In 2019, he published a study exploring the idea of an 'optimal dose' of employment. Unexpectedly, the data suggested that one day a week was enough to confer the psychological rewards associated with work, which stem from structured routines, social connections, the sense of contributing to a collective venture and building an identity.
'It doesn't have to be a great job,' he says. 'Even average jobs are good for you — but only up to a point.'
In South Cambridgeshire, critics — including Conservative councillors — have argued that the four-day week shortchanges taxpayers while making it harder to deliver for residents. But a recent report co-authored by Burchell suggested that the feared drop in productivity had not materialised. 'The idea that you can reduce hours by 20 per cent and maintain output sounds too good to be true,' he concedes. 'But case after case, that's exactly what we're seeing.'
So what is holding Britain back? Partly, he believes, it is culture. 'The work ethic is incredibly deeply embedded,' he says. 'People see being busy as virtuous.'
This mindset, rooted in centuries of Protestant tradition and reinforced by the modern cult of productivity, may, he says, help to explain the criticism the South Cambridgeshire trial has encountered. Although early media coverage of private-sector trials was largely positive, the council faced fierce political attacks. Burchell describes the scrutiny as 'vicious', a backlash that has chilled interest among other local authorities.

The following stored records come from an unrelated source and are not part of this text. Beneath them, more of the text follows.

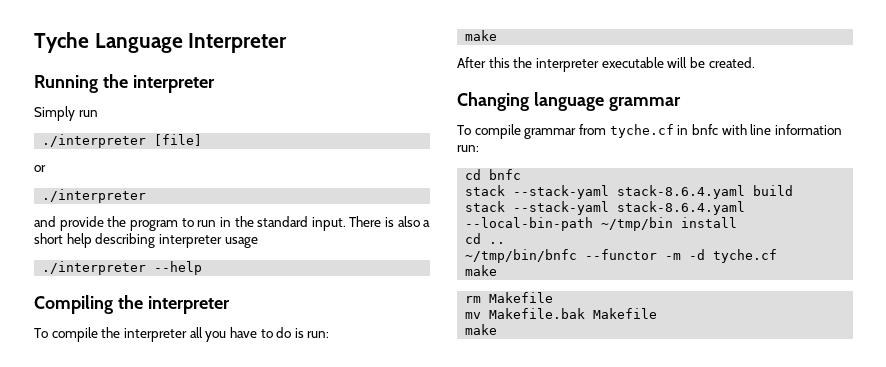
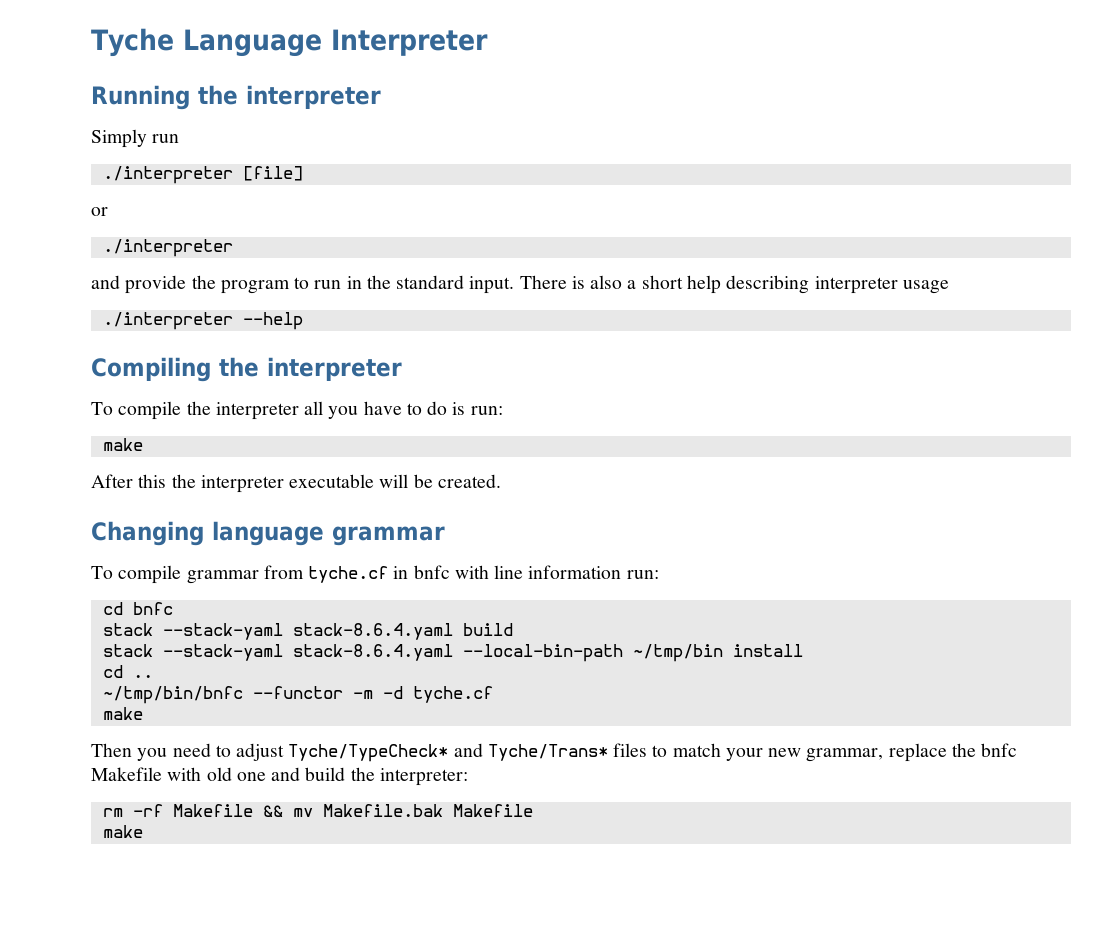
(498, 270) none -> [91,743,1018,762] [91,767,468,786] // Then you need to adjust Tyche/TypeCheck* and Tyche/Trans* files to match your new grammar, replace the bnfc Makefile with old one and build the interpreter:
[489,292,554,303] Makefile // -> [132,804,283,817] -rf Makefile &&

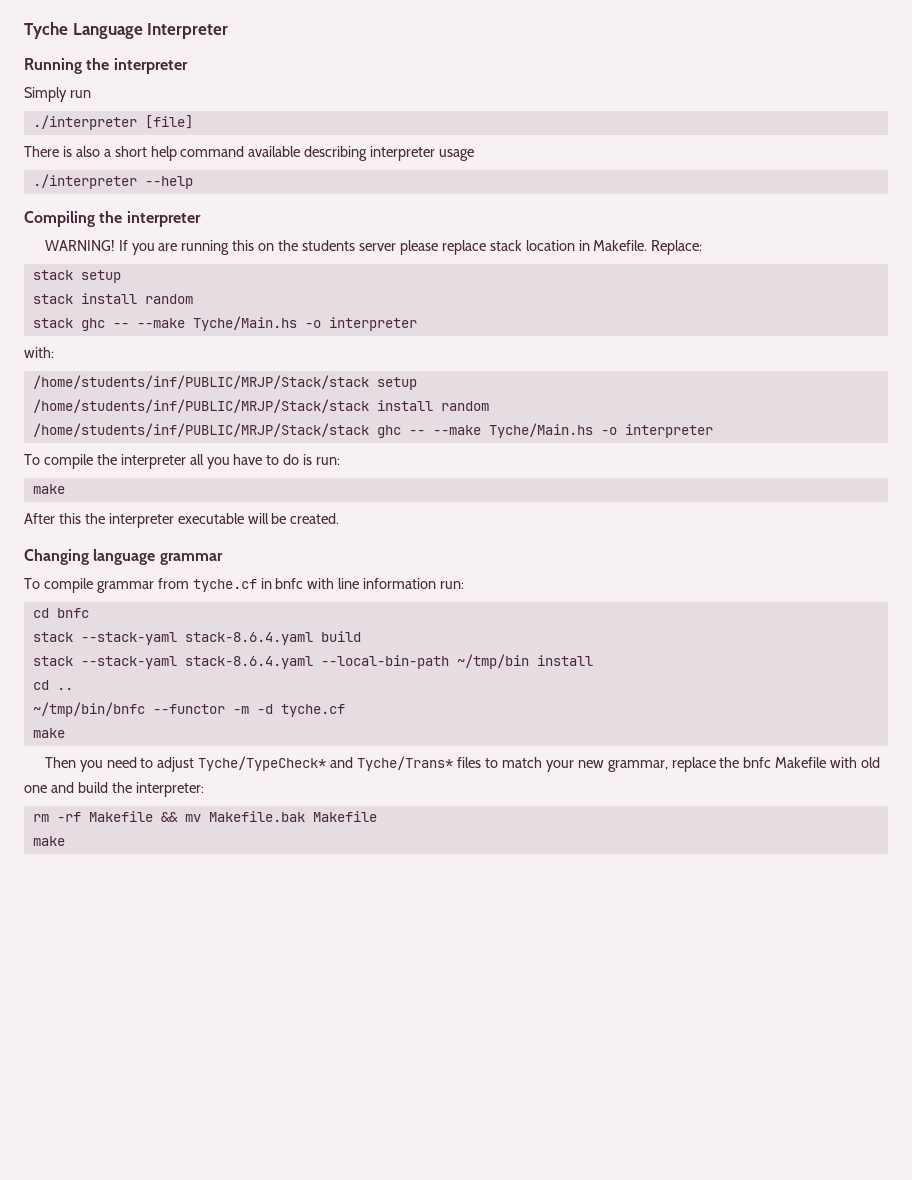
[91,207,108,216] [102,239,233,257] [91,275,515,294] or // ./interpreter // and provide the program to run in the standard input. -> (193, 122) none
(721, 284) none -> [180,146,301,157] command available
(402, 369) none -> [44,240,703,255] [32,270,121,283] [32,293,193,304] [32,316,417,331] [24,347,54,358] [32,375,417,390] [32,399,489,413] [32,423,713,438] // WARNING! If you are running this on the students server please replace stack location in Makefile. Replace: // stack setup // stack install random // stack ghc -- --make Tyche/Main.hs -o interpreter // with: // /home/students/inf/PUBLIC/MRJP/Stack/stack setup // /home/students/inf/PUBLIC/MRJP/Stack/stack install random // /home/students/inf/PUBLIC/MRJP/Stack/stack ghc -- --make Tyche/Main.hs -o interpreter

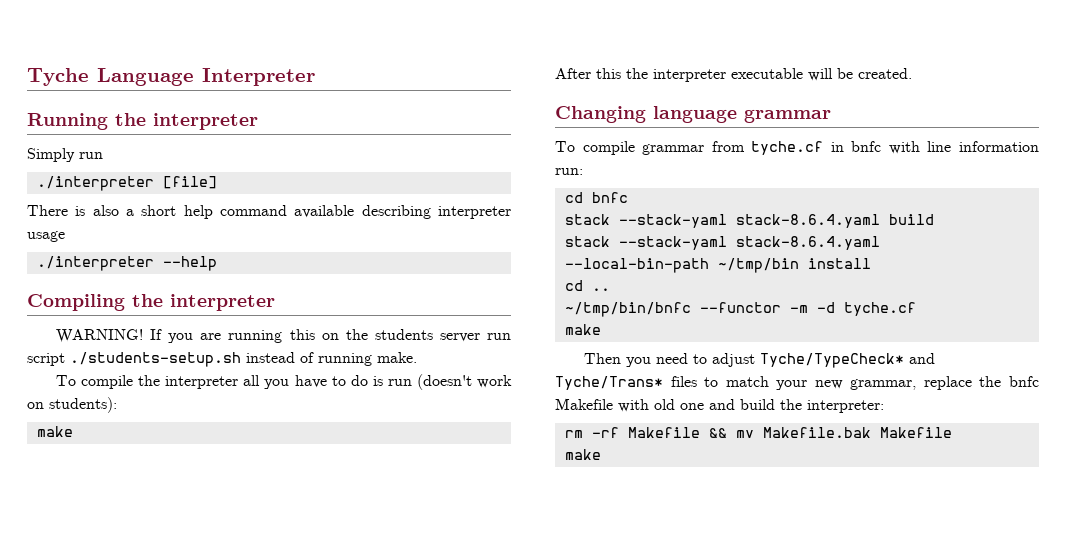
[399,240,703,255] [32,270,121,283] [32,293,193,304] [32,316,417,331] [24,347,54,358] [32,375,417,390] [32,399,489,413] [32,423,713,438] please replace stack location in Makefile. Replace: // stack setup // stack install random // stack ghc -- --make Tyche/Main.hs -o interpreter // with: // /home/students/inf/PUBLIC/MRJP/Stack/stack setup // /home/students/inf/PUBLIC/MRJP/Stack/stack install random // /home/students/inf/PUBLIC/MRJP/Stack/stack ghc -- --make Tyche/Main.hs -o interpreter -> [487,333,511,340] [27,352,417,367] run script ./students-setup.sh instead of running make.
[316,457,341,465] run: -> [387,374,512,390] [27,397,117,413] run (doesn't work on students):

Around the world, though, from Portugal to South Africa, companies and institutions are trialling four-day weeks and announcing positive results. In the UK, the model is gaining momentum among companies grappling with recruitment challenges, burnout and low morale. Burchell is now collaborating with health economists to explore applications within the NHS, where recruitment crises and burnout are endemic.
• The Times View: Four-day week for council workers sets a disastrous example
He acknowledges that not all jobs fit neatly into the four-day model. Nurses, delivery drivers and other frontline workers cannot drop a day without adjustments elsewhere. But he argues that change is still feasible. 'You need to think about how the whole system changes,' he says. 'And remember, a lot of the people who are economically inactive are qualified professionals who left because the job became intolerable.'
It was only in the mid-20th century that the UK transitioned from a six-day to a five-day week, a change that was met with furious resistance at the time but is now taken for granted. Burchell suspects we are now at a similar crossroads.
'Our great-grandparents did in a week what we now do in a day. So why are we still working the same hours?' he asks.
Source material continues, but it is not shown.